Such a module can be very small and highly functional.
[0138] In some embodiments of the module, which may be combined
with one or more of the before-addressed module embodiments, the
emission member is a packaged electrical component, e.g., an SMT
device.
[0139] In some embodiments of the module, which may be combined
with one or more of the before-addressed module embodiments
comprising an emission member, except for the last-addressed
embodiment, the emission member is an unpackaged electrical
component, e.g., a flip chip or a chip attached to the substrate by
wire-bonding.
[0140] In some embodiments of the module, which may be combined
with one or more of the before-addressed module embodiments
comprising an emission member, the emission member, the optics
member and the detecting member are structured and arranged such,
that when light emitted from the emission member having passed the
at least one transparent portion and having been reflected by a
surface located outside the module and having passed the at least
one transparent portion again is detected by the detecting member,
an amount of the so-detected light depends on a distance of the
surface to the optics member.
[0141] Therein, the surface located outside the module can be
located near the optics member, e.g., in some applications, in a
distance below 1 m, more particularly below 20 cm or even below 8
cm.
[0142] In some embodiments of the module, which may be combined
with one or more of the before-addressed module embodiments, the
separation member is made of a material which substantially
attenuates or blocks light generally detectable by the detecting
member.

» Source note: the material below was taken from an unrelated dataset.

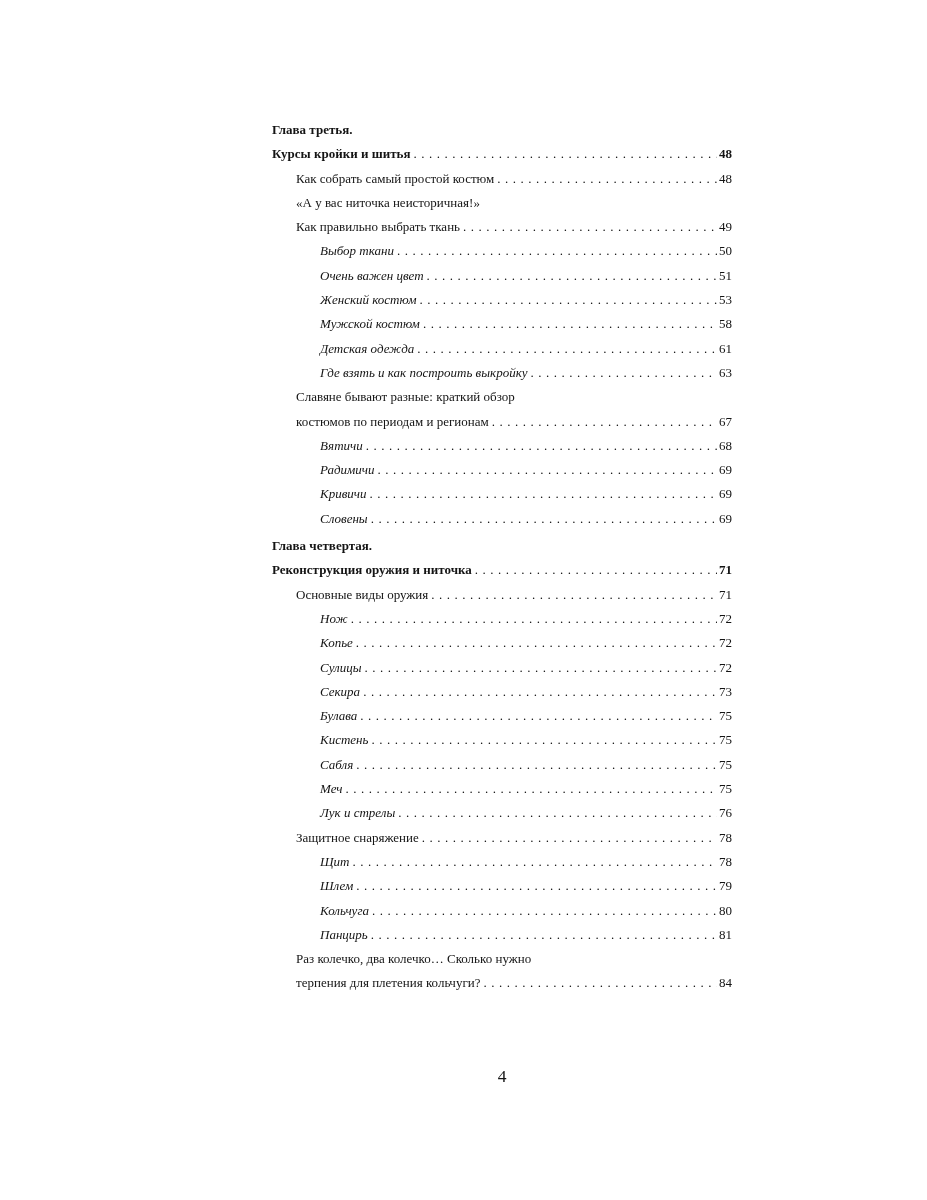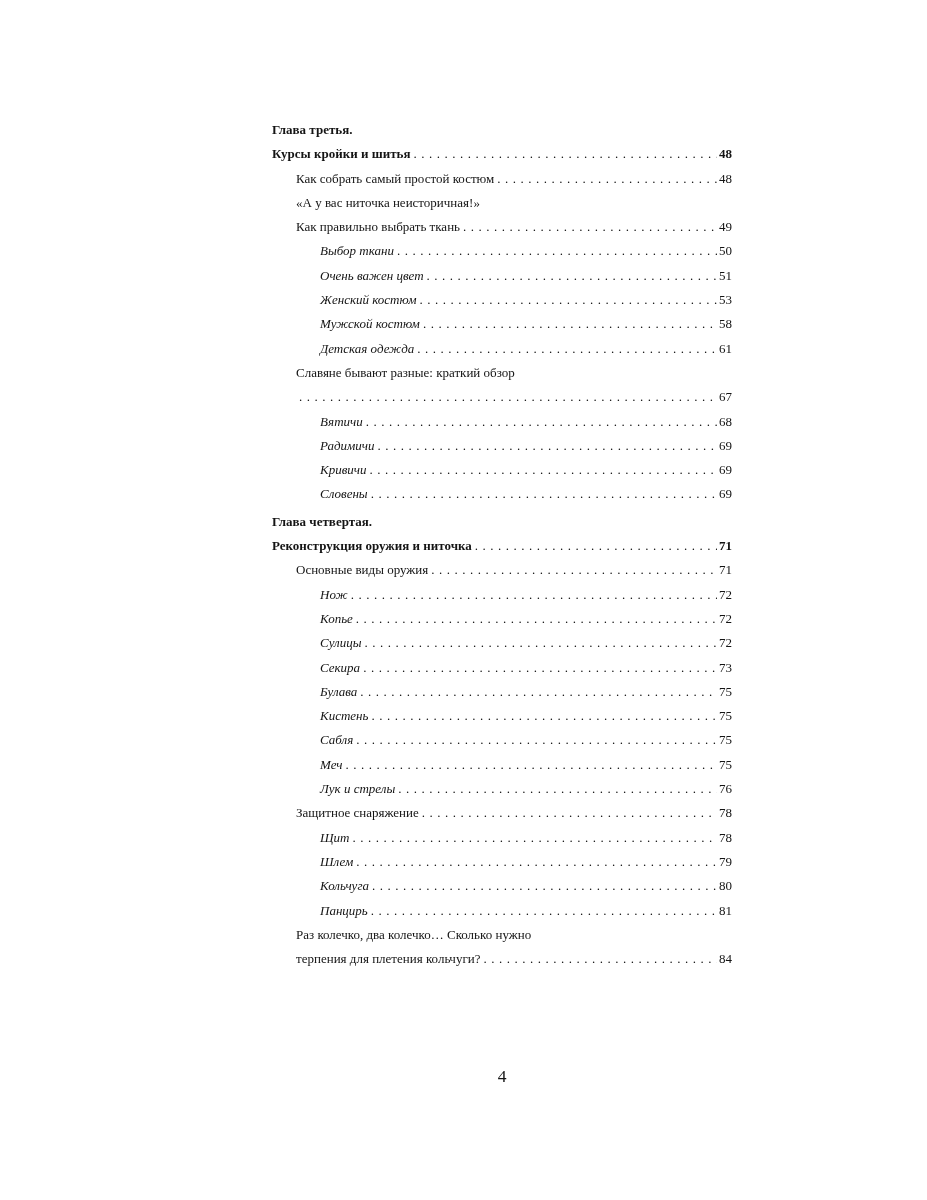"Где взять и как построить" div.row { html: none -> <div> <span>Где взять и как построить выкройку</span> <span></span> <span>63</span> </div> }
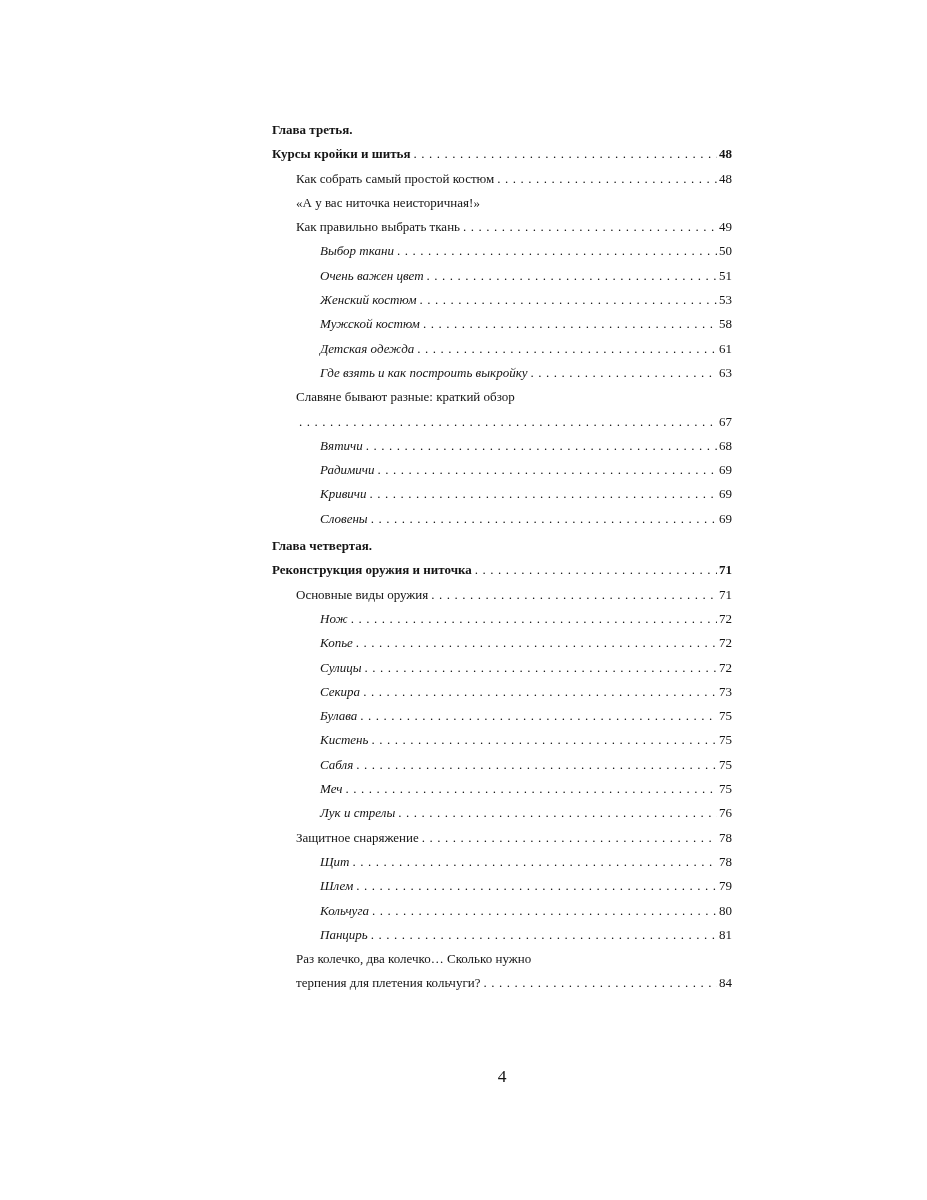"костюмов по периодам и регионам" span.title { html: none -> <span>костюмов по периодам и регионам</span> }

This can be particularly helpful when the separation member
is provided for substantially attenuating or blocking light
generally detectable by the detecting member, but incident from a
side of the separation member opposed to a side of the separation
member facing the detecting member, from being detected by the
detecting member.
[0143] In some cases, the separation member is not a portion of the
substrate and not a portion of the optics member. The separation
member can be a unitary part
[0144] In some embodiments of the module, which may be combined
with one or more of the before-addressed module embodiments, the
separation member is at least one of made of a hardened hardenable
material and obtained using a replication process. More
particularly, the hardening can be a curing. In particular, the
hardened hardenable material (or cured curable) can be hardened
(cured) by application of heat.
[0145] In some embodiments of the module, which may be combined
with one or more of the before-addressed module embodiments, the at
least one transparent portion is substantially made of a
polymer-based material, e.g., of an epoxy resin, or in particular
of a cured curable material.
[0146] In some embodiments of the module, which may be combined
with one or more of the before-addressed module embodiments, the at
least one blocking portion is substantially made of a polymer-based
material, e.g., of an epoxy resin.
[0147] In some embodiments of the module, which may be combined
with one or more of the before-addressed module embodiments, the
substrate provides at least one electrical connection from the
detection member across the substrate. This is an elegant way to
electrically contact (from the outside) active optical components
located within the module.
[0148] In some embodiments of the module, which may be combined
with one or more of the before-addressed module embodiments, the
substrate is a printed circuit board assembly. Since this printed
circuit board assembly is a constituent of a package, namely of the
module, it can also be referred to as an interposer with at least
one active optical component mounted thereon. The printed circuit
board (PCB) material may, e.g., be a rigid or a flexible PCB
material, a fiber-reinforced or not fiber-reinforced material, it
may be epoxy-based such as FR4 or polyimide. Active optical
components may be mounted on the PCB, e.g., by means of wire
bonding or soldering. The same applies also to the PCB of the PCB
assembly possibly constituting the substrate wafer.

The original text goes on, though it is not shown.